La mujer, en la cocina, con la cuchilla mejor afilada, trozaba la carne para cocinar un guiso. Con lo poco que tenía a mano, incluida el agua escasa, se había procurado algo de alimento para unos cuantos días. En medio de la nada y de la sequía, pocas eran las alternativas. Asar al gato les hubiese dado rienda suelta a las ratas para que la invadiesen, aunque esta plaga bien podría servir para tirar a la olla, pero le impresionaba demasiado la idea. Los perros ya estaban muy flacos para aprovechar algo de ellos y, además, confiaba en que sus ladridos la mantendrían alerta ante la presencia de algún extraño que anduviese merodeando la casa, aunque era bastante improbable dadas la pobreza y las condiciones del camino para llegar hasta allí. Sin embargo, había conseguido hacerse de una buena cantidad de carne que, bien salada, se conservaría durante un tiempo hasta que pudiese consumirla sin riesgos de intoxicarse.

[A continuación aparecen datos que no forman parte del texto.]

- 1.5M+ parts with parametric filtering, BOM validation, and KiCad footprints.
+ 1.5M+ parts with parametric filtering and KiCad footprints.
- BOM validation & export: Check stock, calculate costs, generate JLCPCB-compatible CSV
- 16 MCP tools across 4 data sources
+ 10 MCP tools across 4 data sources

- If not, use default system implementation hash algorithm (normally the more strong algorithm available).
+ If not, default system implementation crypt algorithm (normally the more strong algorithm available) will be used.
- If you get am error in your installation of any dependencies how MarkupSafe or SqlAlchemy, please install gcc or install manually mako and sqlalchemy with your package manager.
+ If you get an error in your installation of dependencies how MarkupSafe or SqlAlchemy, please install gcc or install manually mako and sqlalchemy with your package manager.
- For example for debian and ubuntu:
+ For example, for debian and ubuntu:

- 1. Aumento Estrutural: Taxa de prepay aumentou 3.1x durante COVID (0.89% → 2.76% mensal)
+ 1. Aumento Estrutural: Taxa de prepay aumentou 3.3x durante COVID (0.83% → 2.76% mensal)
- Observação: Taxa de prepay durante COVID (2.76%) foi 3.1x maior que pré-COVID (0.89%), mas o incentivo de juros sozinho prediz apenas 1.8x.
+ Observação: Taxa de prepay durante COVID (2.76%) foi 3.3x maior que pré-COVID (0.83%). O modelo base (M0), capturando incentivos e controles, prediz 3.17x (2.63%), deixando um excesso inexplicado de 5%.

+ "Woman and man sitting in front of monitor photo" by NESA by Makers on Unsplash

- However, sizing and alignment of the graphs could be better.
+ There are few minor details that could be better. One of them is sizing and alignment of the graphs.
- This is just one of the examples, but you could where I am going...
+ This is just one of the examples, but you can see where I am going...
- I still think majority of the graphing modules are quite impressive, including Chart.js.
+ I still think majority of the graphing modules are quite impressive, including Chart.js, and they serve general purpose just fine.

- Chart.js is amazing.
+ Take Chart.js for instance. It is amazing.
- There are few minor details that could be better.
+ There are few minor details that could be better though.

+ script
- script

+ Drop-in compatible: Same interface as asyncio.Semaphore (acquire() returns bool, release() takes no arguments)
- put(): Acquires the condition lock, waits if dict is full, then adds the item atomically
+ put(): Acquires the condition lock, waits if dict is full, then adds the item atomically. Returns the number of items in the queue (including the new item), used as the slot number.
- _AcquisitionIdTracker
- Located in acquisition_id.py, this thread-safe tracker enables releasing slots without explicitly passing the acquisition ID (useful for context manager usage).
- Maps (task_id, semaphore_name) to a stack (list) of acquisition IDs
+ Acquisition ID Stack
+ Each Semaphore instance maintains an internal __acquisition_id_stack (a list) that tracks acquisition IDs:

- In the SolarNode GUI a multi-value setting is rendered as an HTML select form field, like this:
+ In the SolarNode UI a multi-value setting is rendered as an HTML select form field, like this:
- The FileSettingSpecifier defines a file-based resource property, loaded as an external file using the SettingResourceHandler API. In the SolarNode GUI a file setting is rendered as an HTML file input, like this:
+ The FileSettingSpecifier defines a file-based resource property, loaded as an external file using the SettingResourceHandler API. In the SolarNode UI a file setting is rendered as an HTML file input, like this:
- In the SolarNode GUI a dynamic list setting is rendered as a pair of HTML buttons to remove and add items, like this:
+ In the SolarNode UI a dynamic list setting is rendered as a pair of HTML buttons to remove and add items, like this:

El gato, a cada rato se le trepaba por los pantalones, escalaba sus piernas clavando las garras en la lona y le lastimaba la piel, el olor de la preparación era muy tentador. La mujer se sacudía, pero tenía que despegarse al gato del cuerpo con las manos para que se alejara. Ella lo miraba y le hablaba. No sé por cuánto tiempo estaré viva, cuando me muera podrás aprovecharte de mí, le decía y se sonreía recordando escenas de un pasado sometido al abuso. Por ahora, arreglate con ésto, y le arrojó un trozo de carne que sacó de la basura para entretenerlo unos momentos y librarse así, un rato, del animal. ¡Salga de acá, tragón!, le gritó, y la pequeña bestia salió de allí con su trofeo entre los dientes.
En la galería, la silla crujía como si estuviese viva, mientras tanto, los perros se acercaban, sigilosos, olisqueando la comida que pronto compartirían con su ama. El gato, ahogado, escupía la alianza del viejo. En el interior, la mujer silbó y tiró algunos huesos con carne corrupta a los perros.